New York City offers free, voluntary services for families struggling with economic scarcity, parenting, mental health concerns, substance misuse, family conflict, and domestic violence. Year after year, families that participate in prevention services continue to have strong results–among families with the greatest level of need, children were far less likely to experience maltreatment or a foster care placement if they participated in prevention services. These services seem to be particularly impactful when families access them, early and voluntarily, through referrals from staff at hospitals, schools, and community-based organizations.
Prevention Pathways is a multi-year project aimed at improving referral pathways to prevention services, with the goal of increasing the number of families receiving community-based services and reducing the number of unnecessary reports to the State’s child abuse hotline.
Building on past initiatives to encourage H+H staff to connect families to prevention services directly, PPL will aim to make the prevention services referral process more accessible, family-friendly, and scalable across the H+H systems.
This project is a partnership between the Public Policy Lab (PPL), the New York City Administration for Children’s Services Division of Prevention Services (ACS Prevention), and NYC Health+Hospitals (H+H), with generous support from Casey Family Programs and Youth and Families Forward.
Interviews
Data points
We conducted over forty interviews at hospitals and community-based organizations across New York City, speaking with eleven families and twenty seven frontline staff who support them.
In-Person Research
Through guided exercises with interactive materials, frontline staff mapped out common and preferred referral pathways, while families drew out the information sources and formats they prefer when learning about services.

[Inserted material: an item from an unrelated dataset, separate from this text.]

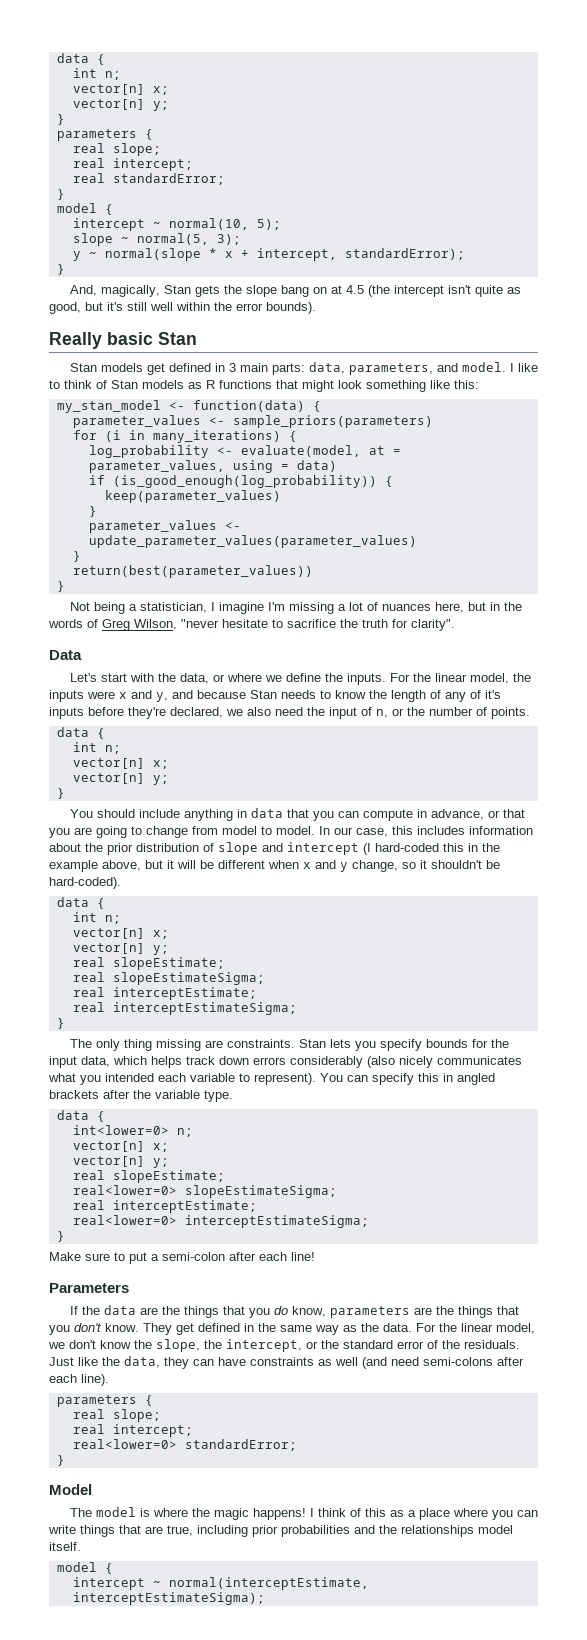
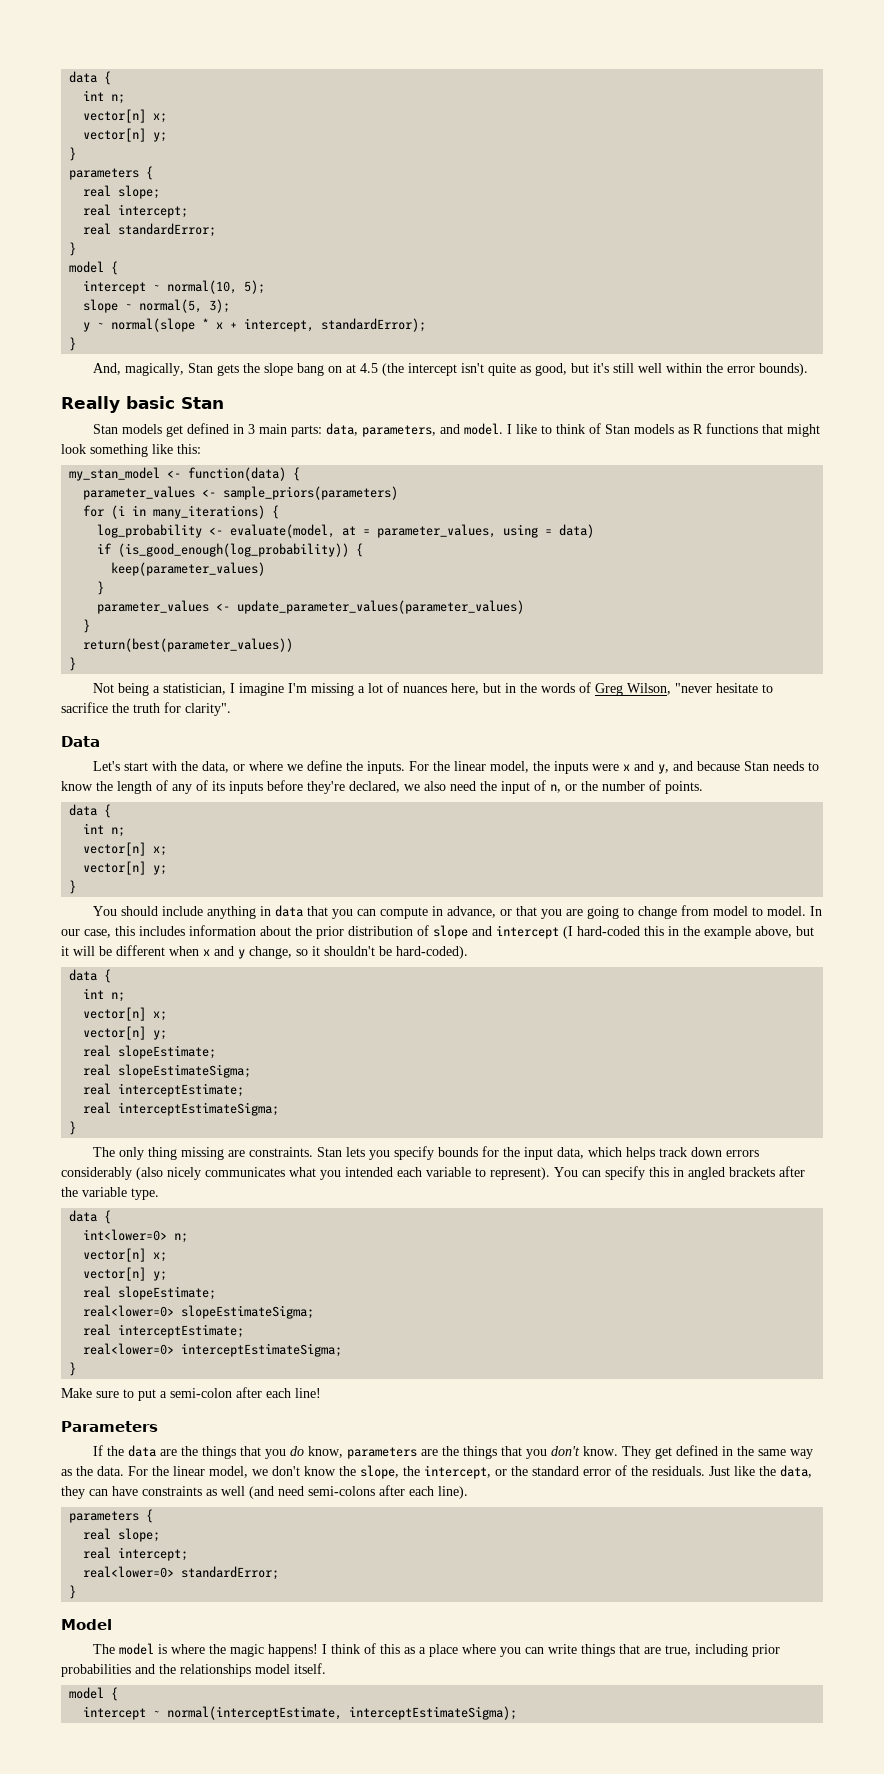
- For the linear model, the inputs were x and y, and because Stan needs to know the length of any of it's inputs before they're declared, we also need the input of n, or the number of points.
+ For the linear model, the inputs were x and y, and because Stan needs to know the length of any of its inputs before they're declared, we also need the input of n, or the number of points.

After hearing from families and staff, and collecting 2,500+ data points, we returned to ACS headquarters to bring these stories directly to leadership. We immersed our partners from ACS and Health + Hospitals in participant stories by playing audio clips and quotes from participants and sharing our takeaways from each phase of the service journey. Our partners engaged with these stories through a series of interactive activities, indicating the details that were new to them, and noting areas they wanted to learn more about.
Some of our takeaways include:
Here are a few highlights from the stories we heard:
Our synthesis process included many rounds of printing, clustering, and re-organizing to identify an initial set of themes. From there, we performed a variety of matrix activities including plotting our insights to understand commonality (how many stakeholder groups feel this insight) versus intensity (how intensely do stakeholders feel this insight ) and having our partners at ACS and H+H plot the insights based on their curiosity versus how important they felt each issue was.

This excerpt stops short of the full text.